WHAT THE TASK ASKS >> Would you give the number of lines below in which the string "auxiliary" appears? Nothing else is needed.

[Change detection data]
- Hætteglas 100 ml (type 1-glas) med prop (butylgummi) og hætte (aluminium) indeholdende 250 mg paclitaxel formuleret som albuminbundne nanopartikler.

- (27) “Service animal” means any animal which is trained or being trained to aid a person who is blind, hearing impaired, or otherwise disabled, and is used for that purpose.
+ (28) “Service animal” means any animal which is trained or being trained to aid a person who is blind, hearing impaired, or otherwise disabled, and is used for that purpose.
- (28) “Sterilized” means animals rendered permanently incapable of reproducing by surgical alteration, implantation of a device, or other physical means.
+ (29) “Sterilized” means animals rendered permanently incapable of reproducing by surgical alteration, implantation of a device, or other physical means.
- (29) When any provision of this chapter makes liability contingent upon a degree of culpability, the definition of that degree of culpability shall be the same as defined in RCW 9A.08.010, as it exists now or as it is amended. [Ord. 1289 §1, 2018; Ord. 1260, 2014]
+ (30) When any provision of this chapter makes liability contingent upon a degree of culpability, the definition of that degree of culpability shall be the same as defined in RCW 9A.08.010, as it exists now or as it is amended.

--

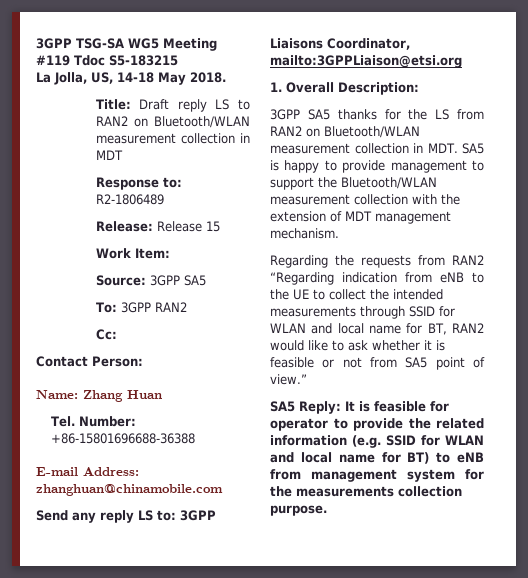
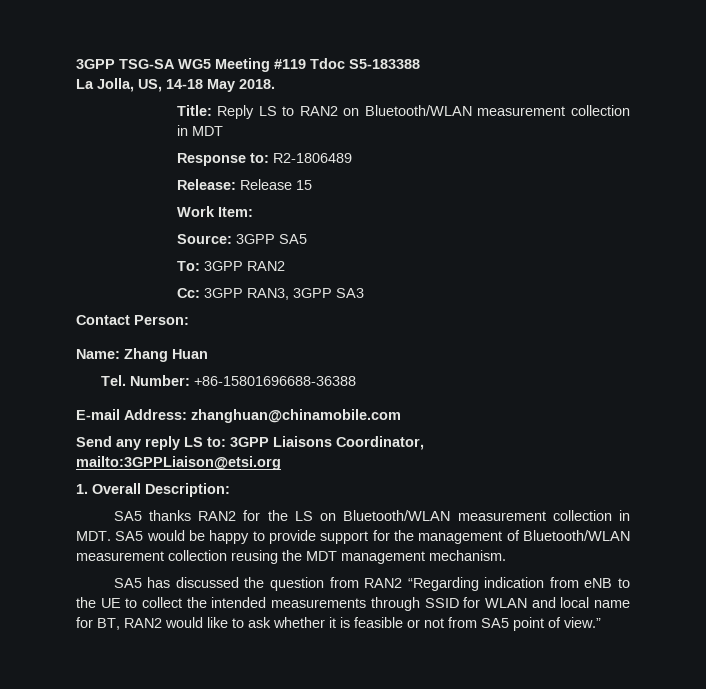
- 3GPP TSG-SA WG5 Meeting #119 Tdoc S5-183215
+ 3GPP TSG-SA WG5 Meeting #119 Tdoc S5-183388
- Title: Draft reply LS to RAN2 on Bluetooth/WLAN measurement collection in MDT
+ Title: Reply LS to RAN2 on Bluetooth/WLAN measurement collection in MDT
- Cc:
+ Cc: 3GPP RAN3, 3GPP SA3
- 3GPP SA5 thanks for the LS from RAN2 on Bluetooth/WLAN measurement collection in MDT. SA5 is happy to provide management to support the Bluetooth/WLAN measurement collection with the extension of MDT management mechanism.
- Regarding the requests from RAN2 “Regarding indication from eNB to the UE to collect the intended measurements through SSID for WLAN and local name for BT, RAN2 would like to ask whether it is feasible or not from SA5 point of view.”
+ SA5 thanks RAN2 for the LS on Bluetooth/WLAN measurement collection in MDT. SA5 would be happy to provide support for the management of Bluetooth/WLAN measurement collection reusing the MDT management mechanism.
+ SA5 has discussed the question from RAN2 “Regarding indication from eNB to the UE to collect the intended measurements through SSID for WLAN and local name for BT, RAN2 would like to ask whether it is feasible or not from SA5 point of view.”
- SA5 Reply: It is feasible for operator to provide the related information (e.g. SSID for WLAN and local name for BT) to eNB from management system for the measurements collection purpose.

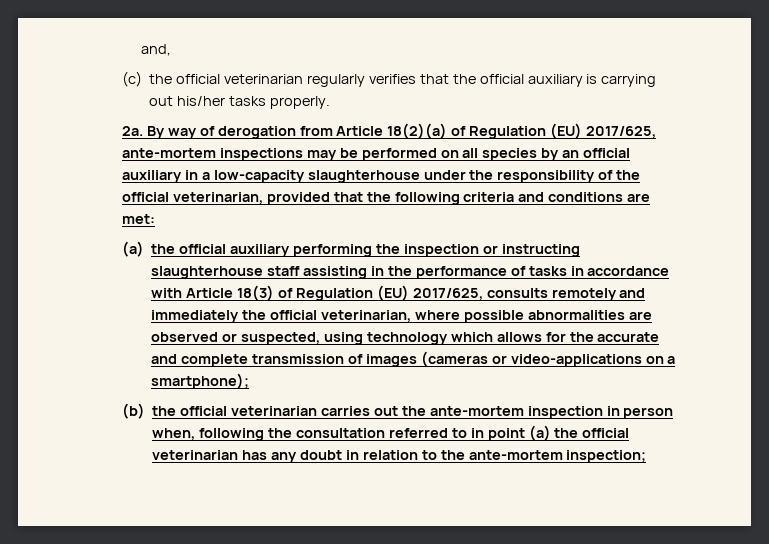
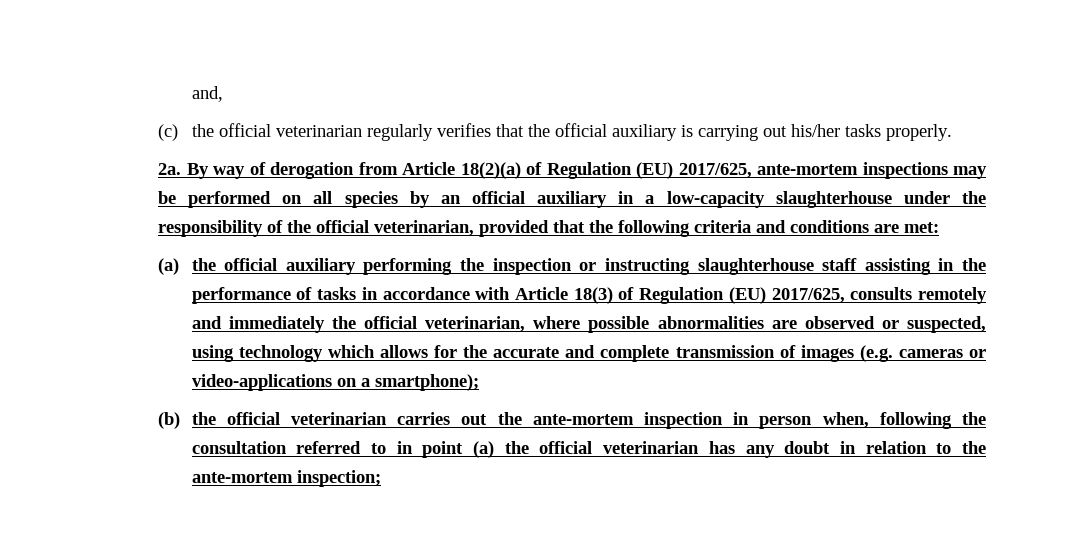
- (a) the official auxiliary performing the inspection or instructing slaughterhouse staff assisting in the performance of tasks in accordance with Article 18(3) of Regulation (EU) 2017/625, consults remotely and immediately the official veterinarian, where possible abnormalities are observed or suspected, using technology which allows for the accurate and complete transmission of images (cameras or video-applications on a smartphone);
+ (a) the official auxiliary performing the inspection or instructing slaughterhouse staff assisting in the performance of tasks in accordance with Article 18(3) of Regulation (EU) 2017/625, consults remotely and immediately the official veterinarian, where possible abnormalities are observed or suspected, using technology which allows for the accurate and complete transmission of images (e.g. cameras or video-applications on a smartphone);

WRITTEN REPLY >> 2